As of this week (September 1), MURs, new medicine service (NMS) consultations and appliance use reviews (AURs) can be carried out remotely – where clinically appropriate and subject to patient consent.
This follows amendments to the Pharmaceutical Services (Advanced and Enhanced Services and Emergency Declaration) (England) (Amendment) (No. 2) Directions 2020.
Other amendments to the directions allow pharmacists to carry out MURs, NMSs and AURs, as well as the flu vaccination service, without being required to obtain written consent from patients.
This comes after “a proposal to move to a verbal consent model made by the Pharmaceutical Services Negotiating Committee (PSNC)”, the negotiator said in a statement earlier this week (September 1).
Pharmacists offering NMSs and AURs must ensure the consultation takes place “in an environment where the conversation cannot be overheard by others”, according to the declaration.
Safety during COVID-19
Commenting on the amendments, PSNC director of NHS services Alastair Buxton told C+D yesterday (September 3) that “the changes are of particular importance during the ongoing pandemic, but they will be a better way of undertaking aspects of the services for pharmacy teams and so they will have enduring utility to them”.
Sadik Al-Hassan, manager of the Well Pharmacy in Kingswood, Bristol, believes there will “always be a value to face-to-face consultations”, he told C+D earlier this week (September 2).
However, “during this pandemic other means of consultations should be used where appropriate.
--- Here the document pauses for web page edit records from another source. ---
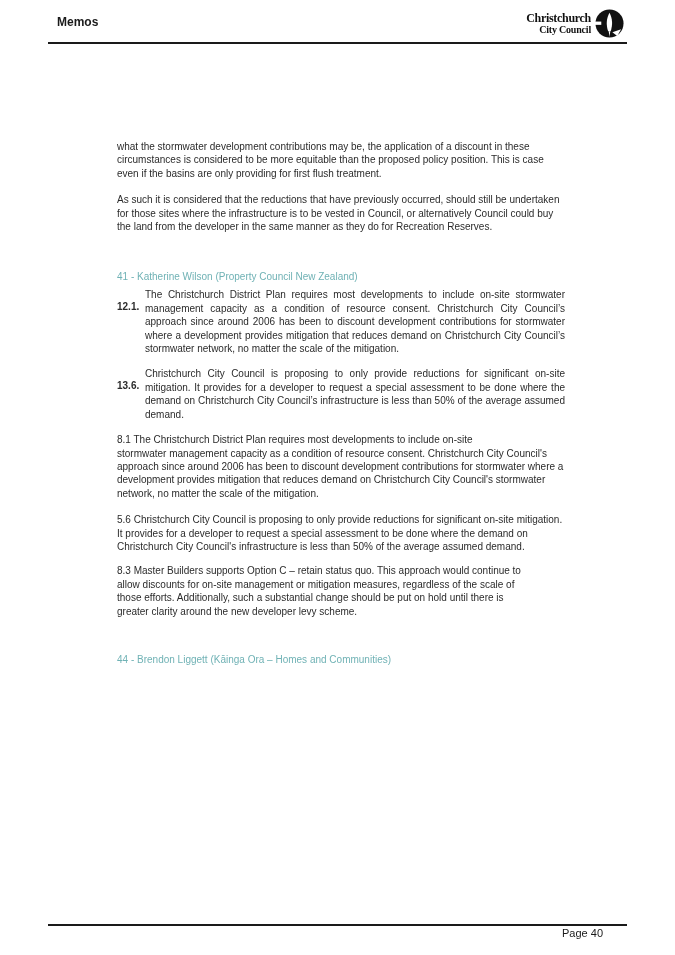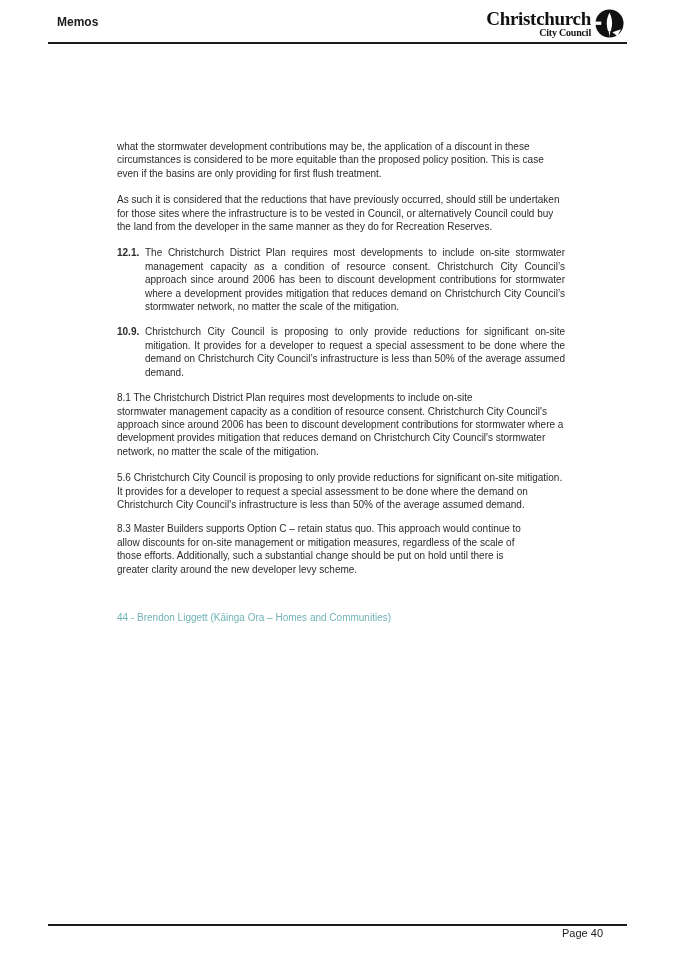--- a/index.html
+++ b/index.html
@@ -35,7 +35,7 @@
     color: #111;
     line-height: 1.02;
   }
-  .logo-text .l1 { font-size: 19px; letter-spacing: -0.3px; }
+  .logo-text .l1 { font-size: 12px; letter-spacing: -0.3px; }
   .logo-text .l2 { font-size: 10px; letter-spacing: -0.2px; }
   .logo-mark { width: 29px; height: 29px; display:block; }
   .header-rule {

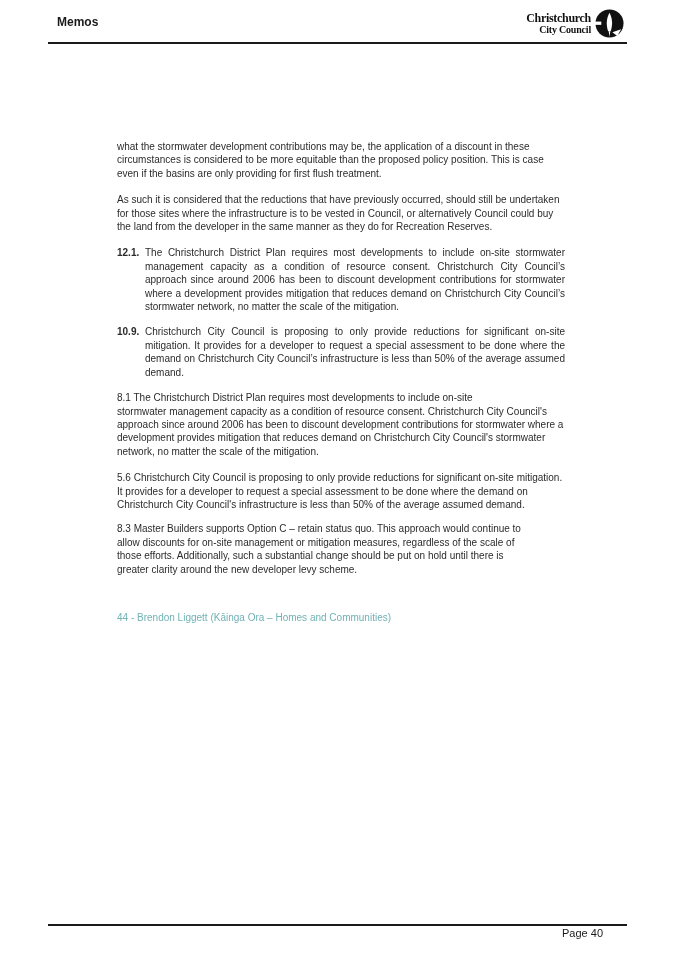--- a/index.html
+++ b/index.html
@@ -130,6 +130,7 @@
     <p class="para">what the stormwater development contributions may be, the application of a discount in these circumstances is considered to be more equitable than the proposed policy position.  This is case even if the basins are only providing for first flush treatment.</p>
     <p class="para">As such it is considered that the reductions that have previously occurred, should still be undertaken for those sites where the infrastructure is to be vested in Council, or alternatively Council could buy the land from the developer in the same manner as they do for Recreation Reserves.</p>
 
+    <h3 class="sub-heading h41" style="color: rgb(112, 178, 181);">41 - Katherine Wilson (Property Council New Zealand)</h3>
 
     <div class="num-item">
       <span class="num">12.1.</span>

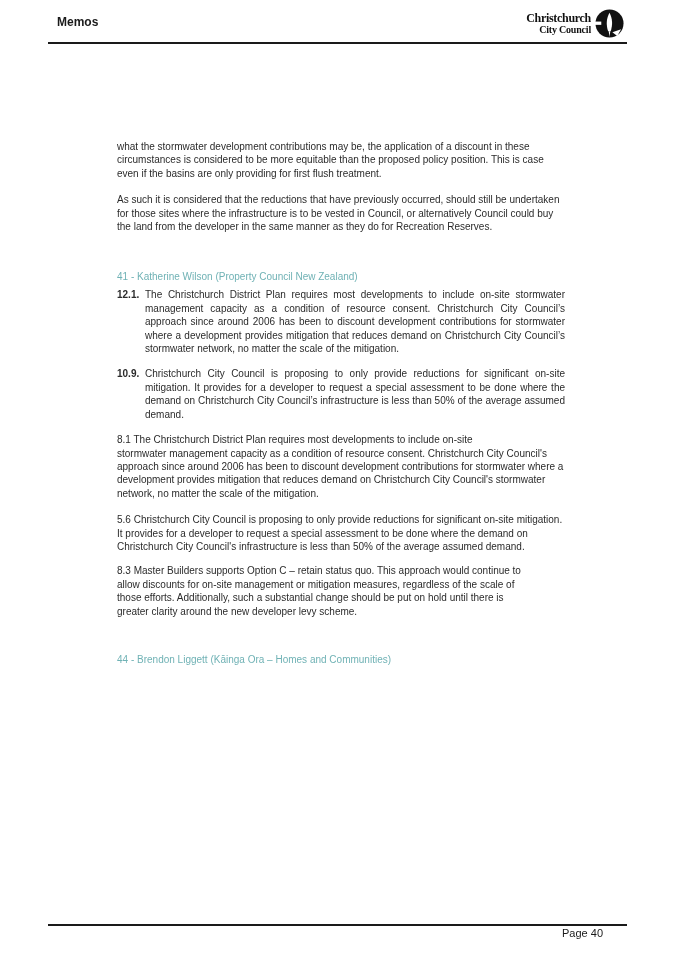--- a/index.html
+++ b/index.html
@@ -73,6 +73,7 @@
   .num-item .num {
     flex: 0 0 28px;
     font-weight: bold;
+    margin-top: 12px;
   }
   .num-item .body {
     flex: 1;

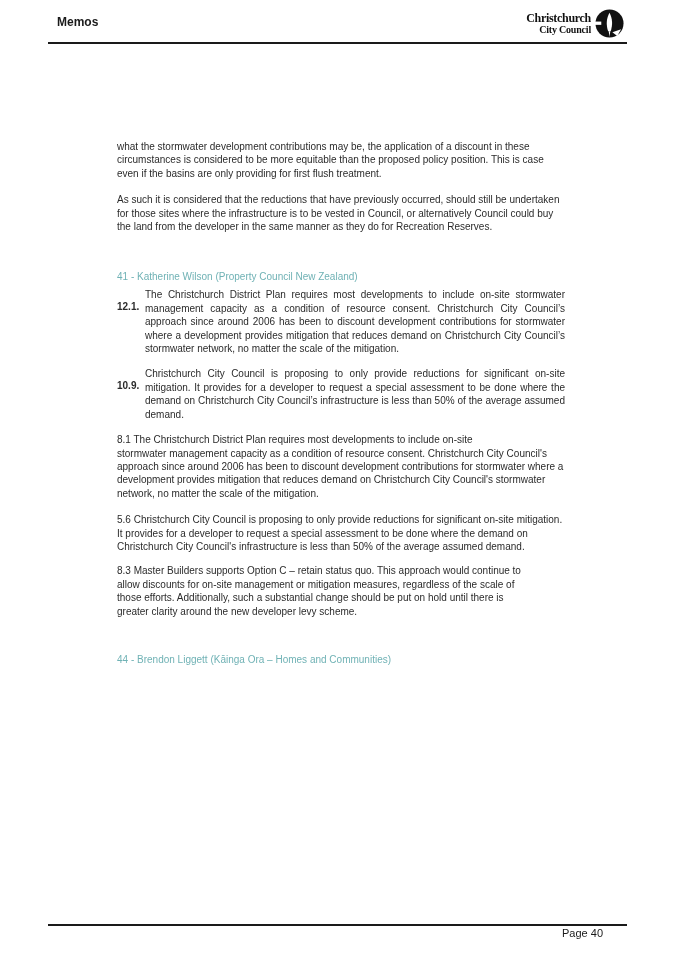--- a/index.html
+++ b/index.html
@@ -139,7 +139,7 @@
     </div>
 
     <div class="num-item">
-      <span class="num">10.9.</span>
+      <span class="num">13.6.</span>
       <div class="body">Christchurch City Council is proposing to only provide reductions for significant on-site mitigation. It provides for a developer to request a special assessment to be done where the demand on Christchurch City Council’s infrastructure is less than 50% of the average assumed demand.</div>
     </div>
The changes in consent also support some practical steps during the pandemic to reduce infection risk,” he added.
Gurinder Singh, pharmacist and lecturer in pharmacy practice at the University of Reading, told C+D yesterday (September 3) that during the pandemic, the thought of “going into a small consultation room where often you are sat very close to the patient and there’s no air ventilation” has been “really worrying” for pharmacists.
He feels the amendments announced earlier this week bring “community pharmacists in line with GP pharmacists”.
“Community pharmacists have the expertise and now they have been given the tools to go out and provide MURs and NMSs to all patients. When a change like this happens on the back of feedback, the sector feels valued,” he added.